Return every line of the data below that includes the string "сонце".

SUPPLIED RECORDS =
= Beginning of Section =
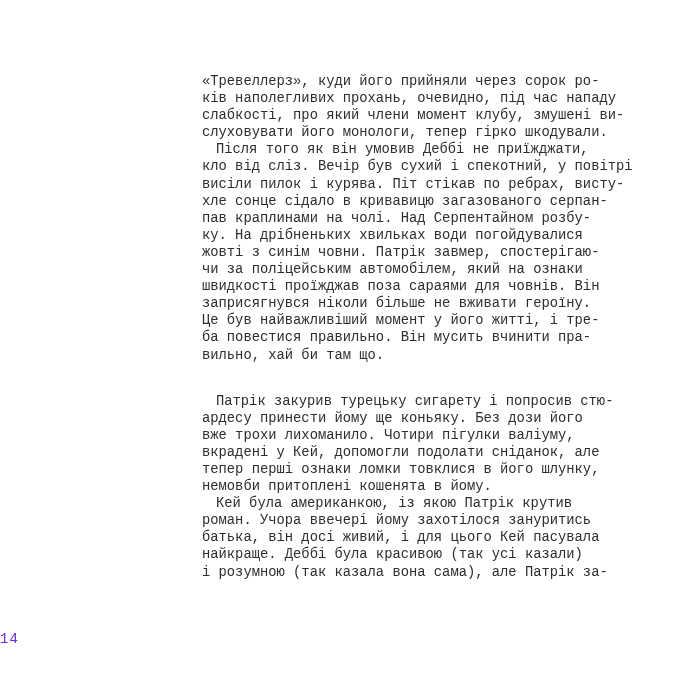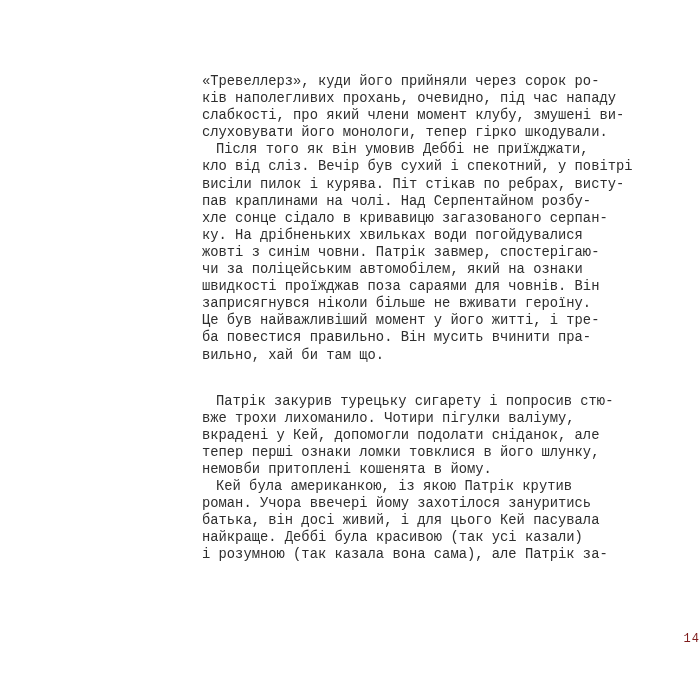--- a/index.html
+++ b/index.html
@@ -70,8 +70,8 @@
         <div class="line indent">Після того як він умовив Деббі не приїжджати,</div>
         <div class="line">кло від сліз. Вечір був сухий і спекотний, у повітрі</div>
         <div class="line">висіли пилок і курява. Піт стікав по ребрах, висту-</div>
+        <div class="line">хле сонце сідало в кривавицю загазованого серпан-</div>
         <div class="line">пав краплинами на чолі. Над Серпентайном розбу-</div>
-        <div class="line">хле сонце сідало в кривавицю загазованого серпан-</div>
         <div class="line">ку. На дрібненьких хвильках води погойдувалися</div>
         <div class="line">жовті з синім човни. Патрік завмер, спостерігаю-</div>
         <div class="line">чи за поліцейським автомобілем, який на ознаки</div>

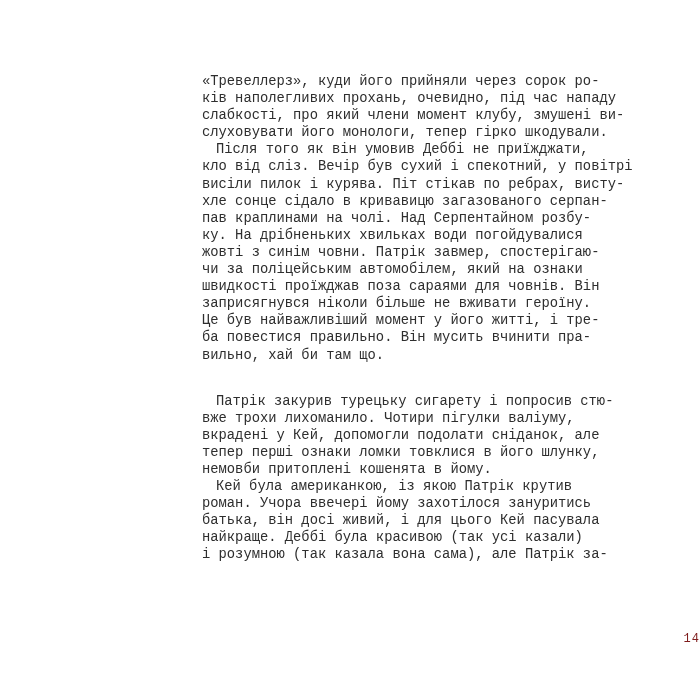--- a/index.html
+++ b/index.html
@@ -83,6 +83,7 @@
       </div>
       <div class="paragraph gap">
         <div class="line indent">Патрік закурив турецьку сигарету і попросив стю-</div>
+        <div class="line">ардесу принести йому ще коньяку. Без дози його</div>
         <div class="line">вже трохи лихоманило. Чотири пігулки валіуму,</div>
         <div class="line">вкрадені у Кей, допомогли подолати сніданок, але</div>
         <div class="line">тепер перші ознаки ломки товклися в його шлунку,</div>

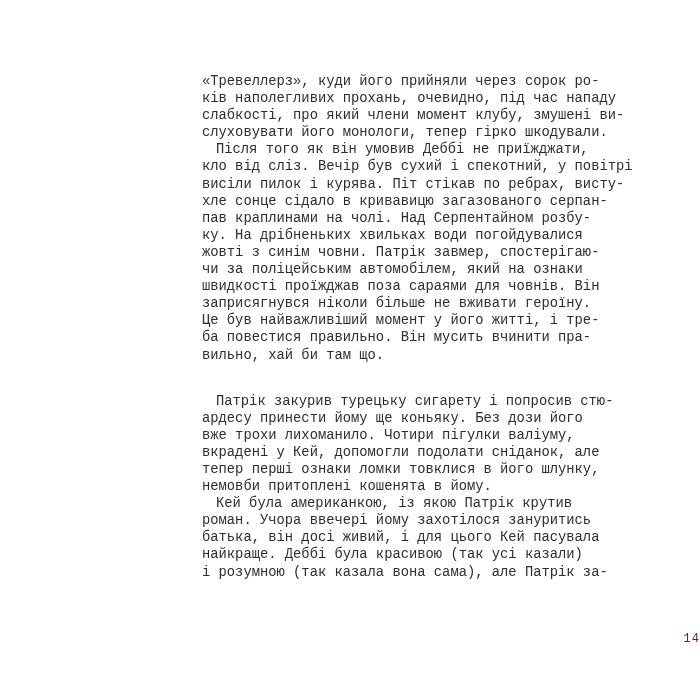--- a/index.html
+++ b/index.html
@@ -49,10 +49,10 @@
     width: 700px;
     height: 17px;
     line-height: 17px;
-    text-align: right;
-    font-size: 12px;
+    text-align: left;
+    font-size: 14px;
     letter-spacing: 1px;
-    color: #7f1d1d;
+    color: #6d28d9;
   }
 </style>
 </head>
= End of Section =
TASK SOLUTION =
+        <div class="line">хле сонце сідало в кривавицю загазованого серпан-</div>
-        <div class="line">хле сонце сідало в кривавицю загазованого серпан-</div>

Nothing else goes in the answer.